Instructions for the task -> Which lines of the data below contain "streamlit"? Please show them all.

══ Material supplied

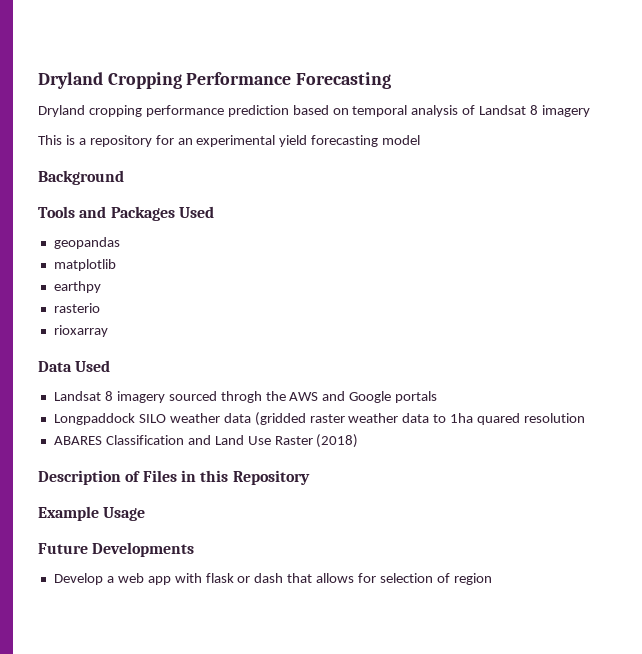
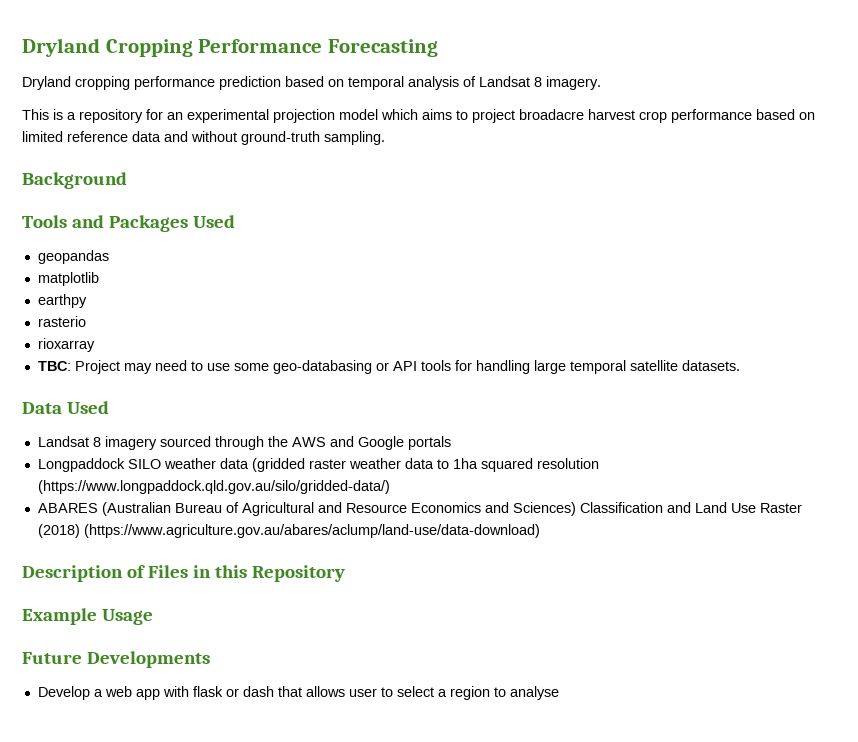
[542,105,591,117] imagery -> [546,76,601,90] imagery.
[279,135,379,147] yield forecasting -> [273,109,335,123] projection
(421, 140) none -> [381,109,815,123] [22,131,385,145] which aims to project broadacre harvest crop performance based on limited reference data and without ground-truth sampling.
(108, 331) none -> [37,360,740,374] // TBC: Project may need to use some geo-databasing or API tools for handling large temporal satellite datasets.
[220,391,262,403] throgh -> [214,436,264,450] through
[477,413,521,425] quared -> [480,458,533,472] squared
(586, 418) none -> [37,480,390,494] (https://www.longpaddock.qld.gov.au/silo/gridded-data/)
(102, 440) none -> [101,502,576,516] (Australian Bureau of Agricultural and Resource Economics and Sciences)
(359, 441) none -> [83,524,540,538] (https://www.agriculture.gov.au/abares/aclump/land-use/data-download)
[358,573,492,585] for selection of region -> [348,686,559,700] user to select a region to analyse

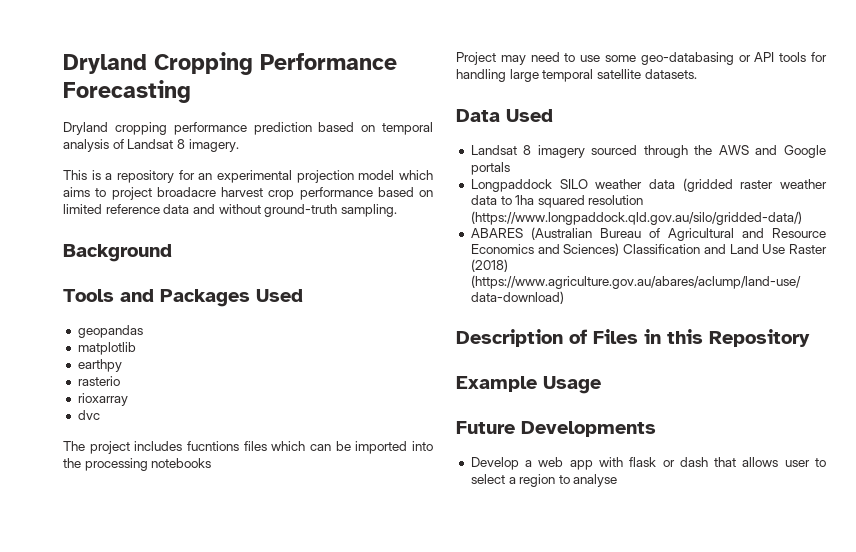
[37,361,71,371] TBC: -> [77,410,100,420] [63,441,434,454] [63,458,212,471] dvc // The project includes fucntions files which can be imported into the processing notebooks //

════
══ Material supplied

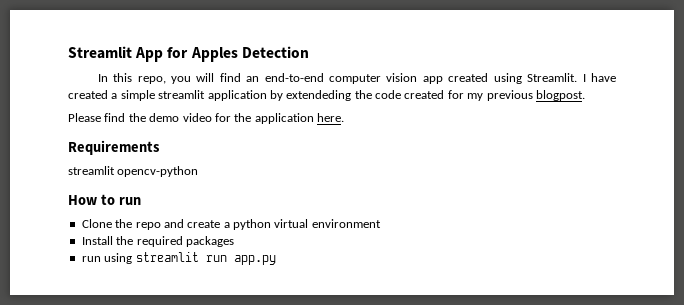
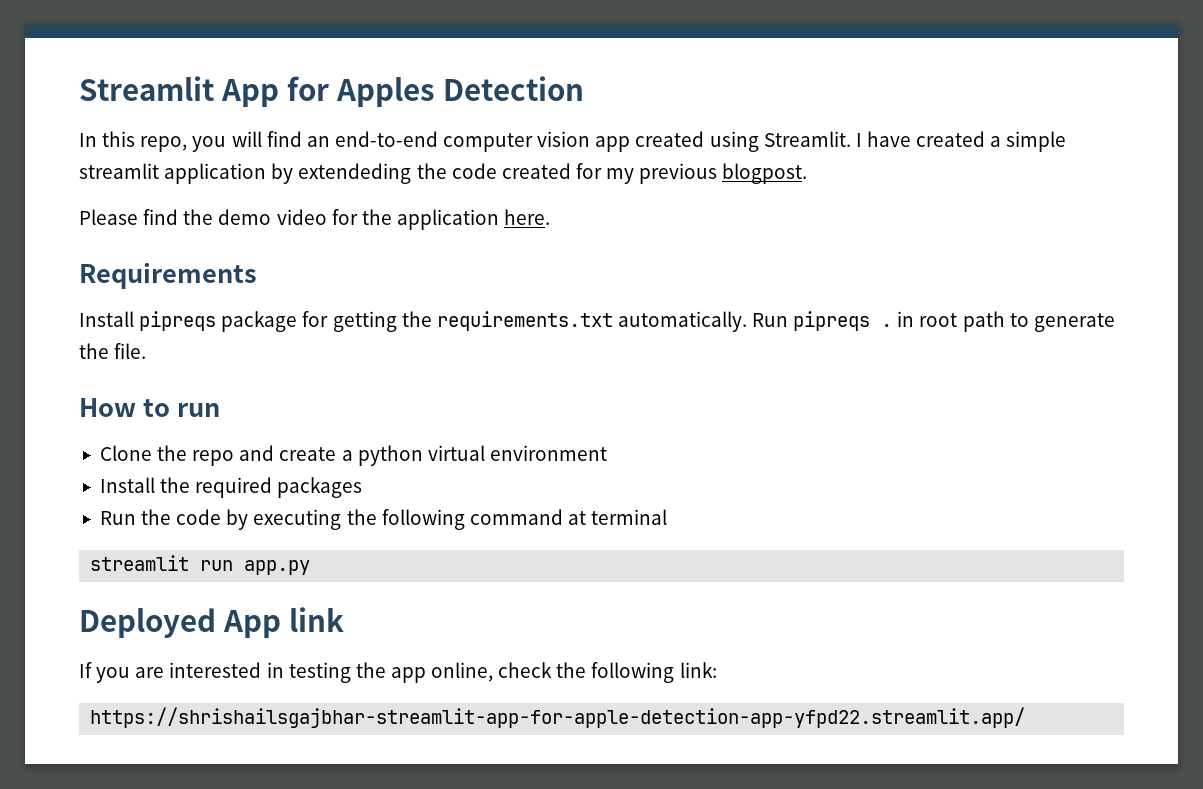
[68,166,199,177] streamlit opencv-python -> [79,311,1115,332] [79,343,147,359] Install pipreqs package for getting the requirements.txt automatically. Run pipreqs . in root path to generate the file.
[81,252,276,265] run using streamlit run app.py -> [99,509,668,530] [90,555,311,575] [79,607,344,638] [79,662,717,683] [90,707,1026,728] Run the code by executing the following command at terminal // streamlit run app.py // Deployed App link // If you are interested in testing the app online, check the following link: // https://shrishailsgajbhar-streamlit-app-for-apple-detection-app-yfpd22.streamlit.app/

════

Answer ->
[68,166,199,177] streamlit opencv-python -> [79,311,1115,332] [79,343,147,359] Install pipreqs package for getting the requirements.txt automatically. Run pipreqs . in root path to generate the file.
[81,252,276,265] run using streamlit run app.py -> [99,509,668,530] [90,555,311,575] [79,607,344,638] [79,662,717,683] [90,707,1026,728] Run the code by executing the following command at terminal // streamlit run app.py // Deployed App link // If you are interested in testing the app online, check the following link: // https://shrishailsgajbhar-streamlit-app-for-apple-detection-app-yfpd22.streamlit.app/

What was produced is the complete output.